## DATA SECTION:
^^^^^^^^^^^^^^^^

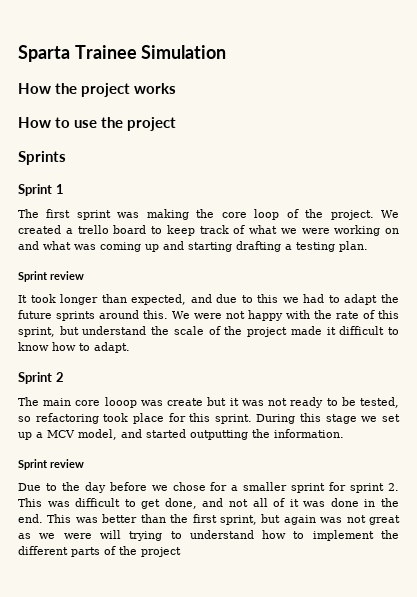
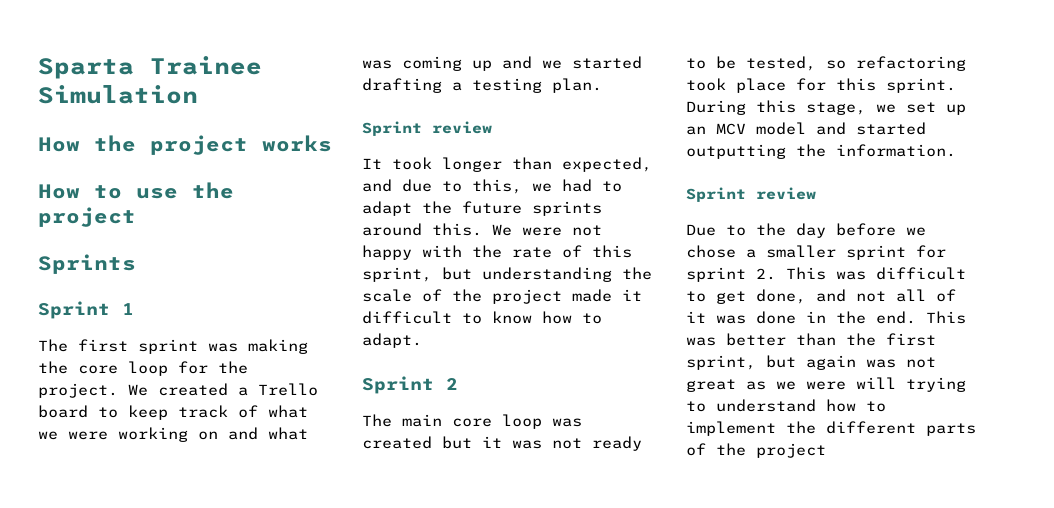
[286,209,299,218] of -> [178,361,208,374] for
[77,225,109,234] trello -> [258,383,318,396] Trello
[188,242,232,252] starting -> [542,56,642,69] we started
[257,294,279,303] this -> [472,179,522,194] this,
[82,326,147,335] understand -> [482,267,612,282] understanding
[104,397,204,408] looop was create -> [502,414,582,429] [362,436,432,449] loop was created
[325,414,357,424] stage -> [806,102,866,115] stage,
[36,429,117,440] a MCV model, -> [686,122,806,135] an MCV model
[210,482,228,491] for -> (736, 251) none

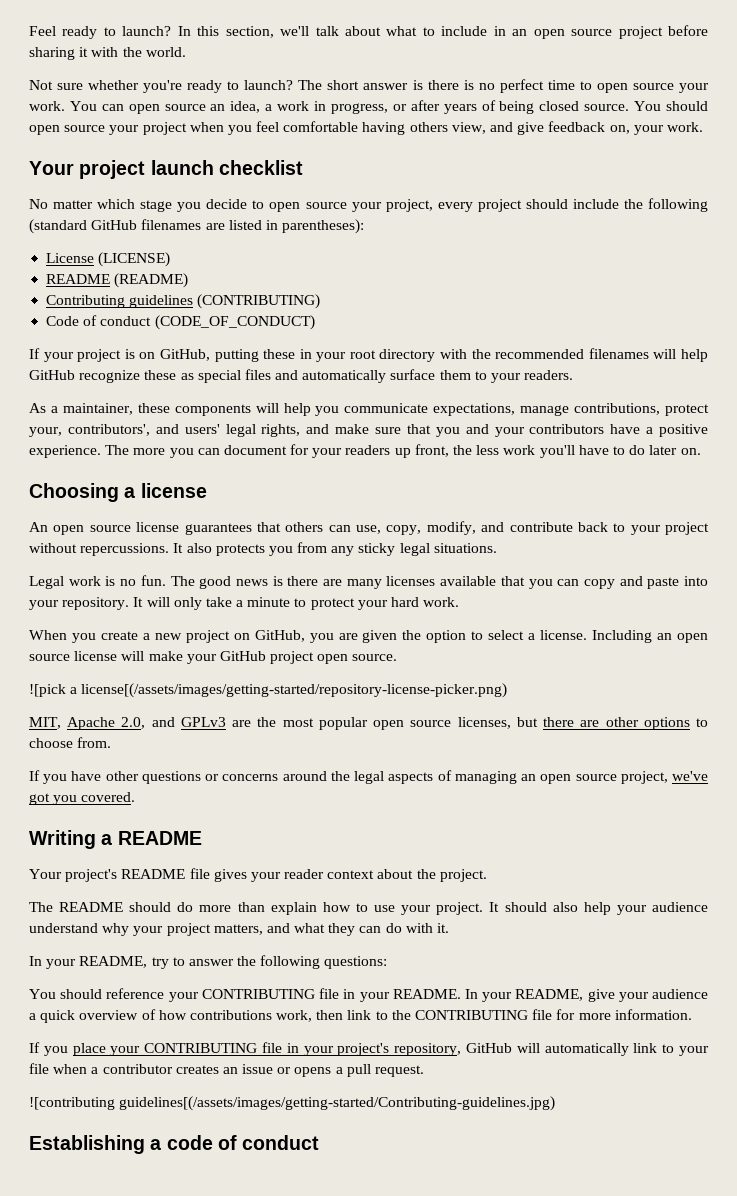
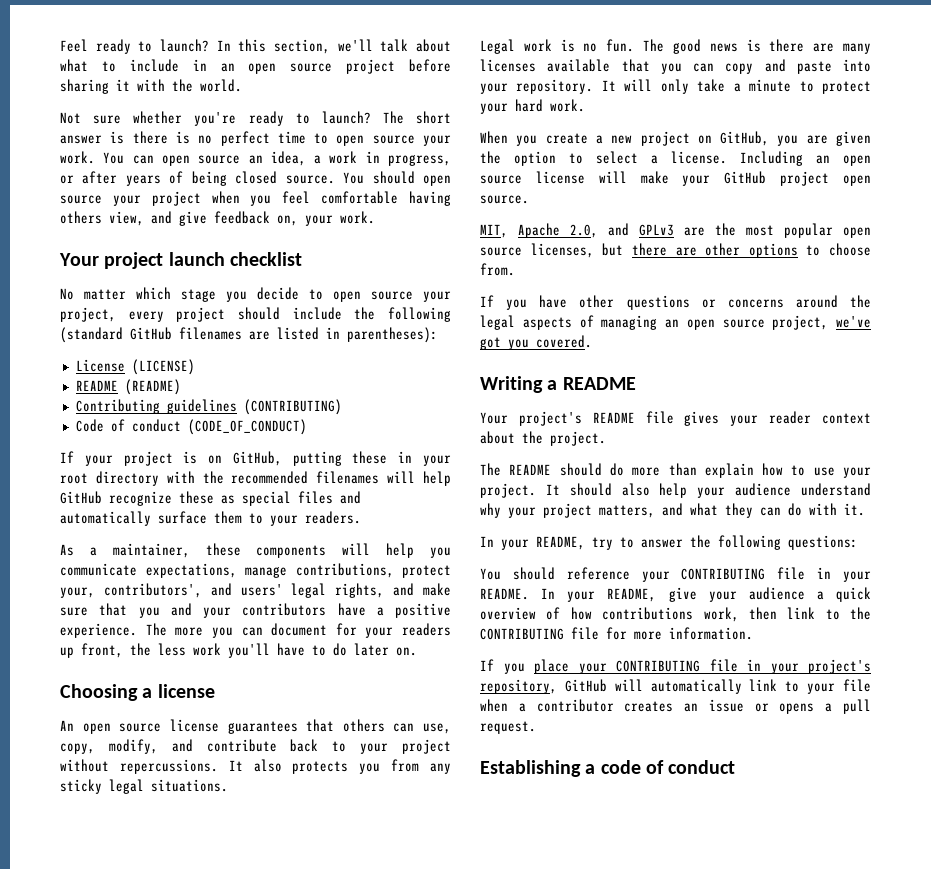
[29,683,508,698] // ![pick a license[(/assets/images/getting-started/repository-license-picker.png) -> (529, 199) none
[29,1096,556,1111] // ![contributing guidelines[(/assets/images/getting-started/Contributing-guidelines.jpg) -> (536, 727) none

^^^^^^^^^^^^^^^^

## EXERCISE:
Taking the line containing "[29,683,508,698] // ![pick" as the first, please return it and every line after it through the end of the entries, exactly and only those.

## RESULT:
[29,683,508,698] // ![pick a license[(/assets/images/getting-started/repository-license-picker.png) -> (529, 199) none
[29,1096,556,1111] // ![contributing guidelines[(/assets/images/getting-started/Contributing-guidelines.jpg) -> (536, 727) none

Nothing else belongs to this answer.